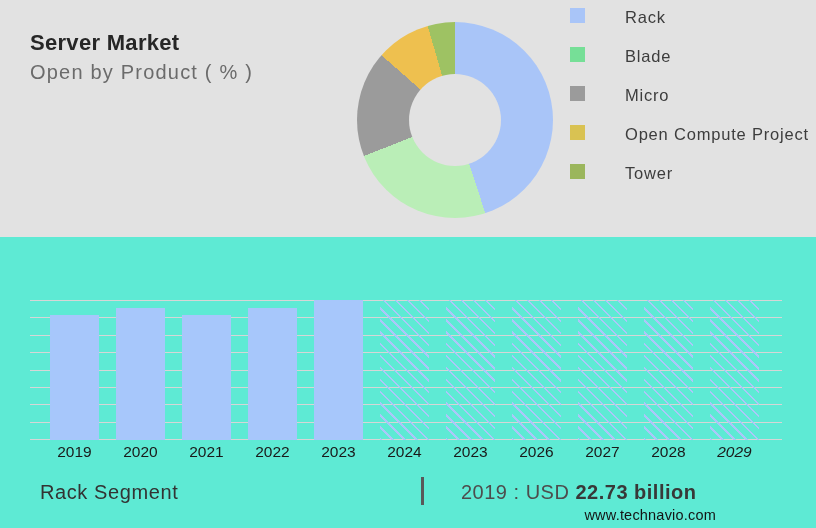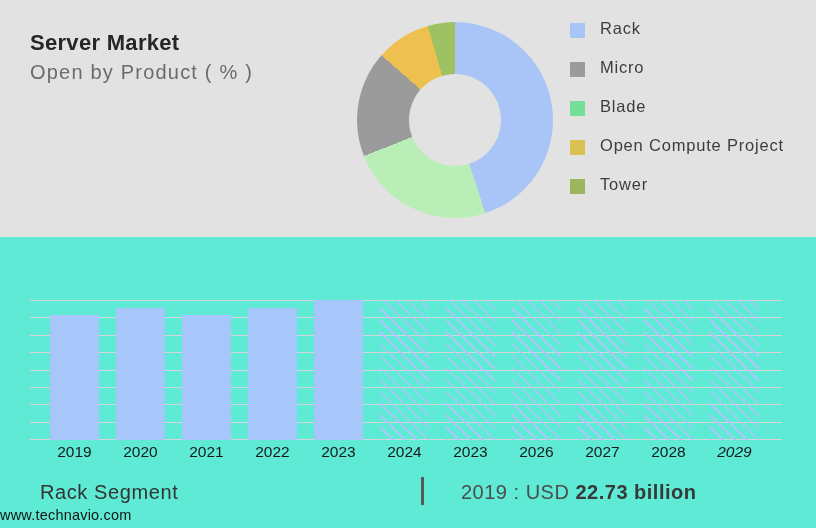--- a/index.html
+++ b/index.html
@@ -28,21 +28,21 @@
   }
   .donut-hole {
     position: absolute; left: 52px; top: 52px;
     width: 92px; height: 92px; border-radius: 50%;
     background: #e2e2e2;
   }
 
   
   .legend { position: absolute; left: 570px; top: 8px; width: 240px; }
   .legend-item {
-    display: flex; align-items: flex-end; height: 30px; margin-bottom: 9px;
+    display: flex; align-items: flex-start; height: 30px; margin-bottom: 9px; gap: 25px;
   }
   .swatch { width: 15px; height: 15px; flex: 0 0 15px; }
   .legend-label {
     margin-left: 15px; font-size: 16.5px; color: #3d3d3d; letter-spacing: 0.8px;
     white-space: nowrap;
   }
 
   
   .body-section {
     position: absolute; left: 0; top: 237px; width: 816px; height: 291px;
@@ -68,21 +68,21 @@
     position: absolute; left: 421px; top: 240px;
     width: 2.5px; height: 28px; background: #595959;
   }
   .value-line {
     position: absolute; left: 461px; top: 244px;
     font-size: 20px; color: #4d4d4d; letter-spacing: 0.5px; white-space: nowrap;
   }
   .value-line b { color: #383838; font-weight: 700; }
   .website {
     position: absolute; left: 0; top: 270px; width: 716px;
-    text-align: left; font-size: 14.5px; color: #141414; letter-spacing: 0.2px;
+    text-align: right; font-size: 14.5px; color: #141414; letter-spacing: 0.2px;
   }
 </style>
 </head>
 <body>
 
 <div class="page">
 
   <div class="header-section">
     <div class="title">Server Market</div>
     <div class="subtitle">Open by Product ( % )</div>
@@ -90,26 +90,26 @@
     <div class="donut" style="background: conic-gradient(rgb(169, 197, 248) 0%, rgb(169, 197, 248) 45%, rgb(186, 238, 183) 45%, rgb(186, 238, 183) 69%, rgb(155, 155, 155) 69%, rgb(155, 155, 155) 86.5%, rgb(238, 192, 79) 86.5%, rgb(238, 192, 79) 95.5%, rgb(158, 194, 99) 95.5%, rgb(158, 194, 99) 100%);">
       <div class="donut-hole"></div>
     </div>
 
     <div class="legend">
         <div class="legend-item">
           <span class="swatch" style="background: rgb(169, 197, 248);"></span>
           <span class="legend-label">Rack</span>
         </div>
         <div class="legend-item">
+          <span class="swatch" style="background: rgb(118, 223, 151);"></span>
+          <span class="legend-label">Blade</span>
+        </div>
+        <div class="legend-item">
           <span class="swatch" style="background: rgb(155, 155, 155);"></span>
           <span class="legend-label">Micro</span>
-        </div>
-        <div class="legend-item">
-          <span class="swatch" style="background: rgb(118, 223, 151);"></span>
-          <span class="legend-label">Blade</span>
         </div>
         <div class="legend-item">
           <span class="swatch" style="background: rgb(217, 194, 82);"></span>
           <span class="legend-label">Open Compute Project</span>
         </div>
         <div class="legend-item">
           <span class="swatch" style="background: rgb(155, 182, 92);"></span>
           <span class="legend-label">Tower</span>
         </div>
       </div>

• [YOUR OBJECTIVE]: All of the data above should be transcribed verbatim, with pictures omitted.

• [ANSWER SPACE]:
--- a/index.html
+++ b/index.html
@@ -28,21 +28,21 @@
   }
   .donut-hole {
     position: absolute; left: 52px; top: 52px;
     width: 92px; height: 92px; border-radius: 50%;
     background: #e2e2e2;
   }
 
   
   .legend { position: absolute; left: 570px; top: 8px; width: 240px; }
   .legend-item {
-    display: flex; align-items: flex-end; height: 30px; margin-bottom: 9px;
+    display: flex; align-items: flex-start; height: 30px; margin-bottom: 9px; gap: 25px;
   }
   .swatch { width: 15px; height: 15px; flex: 0 0 15px; }
   .legend-label {
     margin-left: 15px; font-size: 16.5px; color: #3d3d3d; letter-spacing: 0.8px;
     white-space: nowrap;
   }
 
   
   .body-section {
     position: absolute; left: 0; top: 237px; width: 816px; height: 291px;
@@ -68,21 +68,21 @@
     position: absolute; left: 421px; top: 240px;
     width: 2.5px; height: 28px; background: #595959;
   }
   .value-line {
     position: absolute; left: 461px; top: 244px;
     font-size: 20px; color: #4d4d4d; letter-spacing: 0.5px; white-space: nowrap;
   }
   .value-line b { color: #383838; font-weight: 700; }
   .website {
     position: absolute; left: 0; top: 270px; width: 716px;
-    text-align: left; font-size: 14.5px; color: #141414; letter-spacing: 0.2px;
+    text-align: right; font-size: 14.5px; color: #141414; letter-spacing: 0.2px;
   }
 </style>
 </head>
 <body>
 
 <div class="page">
 
   <div class="header-section">
     <div class="title">Server Market</div>
     <div class="subtitle">Open by Product ( % )</div>
@@ -90,26 +90,26 @@
     <div class="donut" style="background: conic-gradient(rgb(169, 197, 248) 0%, rgb(169, 197, 248) 45%, rgb(186, 238, 183) 45%, rgb(186, 238, 183) 69%, rgb(155, 155, 155) 69%, rgb(155, 155, 155) 86.5%, rgb(238, 192, 79) 86.5%, rgb(238, 192, 79) 95.5%, rgb(158, 194, 99) 95.5%, rgb(158, 194, 99) 100%);">
       <div class="donut-hole"></div>
     </div>
 
     <div class="legend">
         <div class="legend-item">
           <span class="swatch" style="background: rgb(169, 197, 248);"></span>
           <span class="legend-label">Rack</span>
         </div>
         <div class="legend-item">
+          <span class="swatch" style="background: rgb(118, 223, 151);"></span>
+          <span class="legend-label">Blade</span>
+        </div>
+        <div class="legend-item">
           <span class="swatch" style="background: rgb(155, 155, 155);"></span>
           <span class="legend-label">Micro</span>
-        </div>
-        <div class="legend-item">
-          <span class="swatch" style="background: rgb(118, 223, 151);"></span>
-          <span class="legend-label">Blade</span>
         </div>
         <div class="legend-item">
           <span class="swatch" style="background: rgb(217, 194, 82);"></span>
           <span class="legend-label">Open Compute Project</span>
         </div>
         <div class="legend-item">
           <span class="swatch" style="background: rgb(155, 182, 92);"></span>
           <span class="legend-label">Tower</span>
         </div>
       </div>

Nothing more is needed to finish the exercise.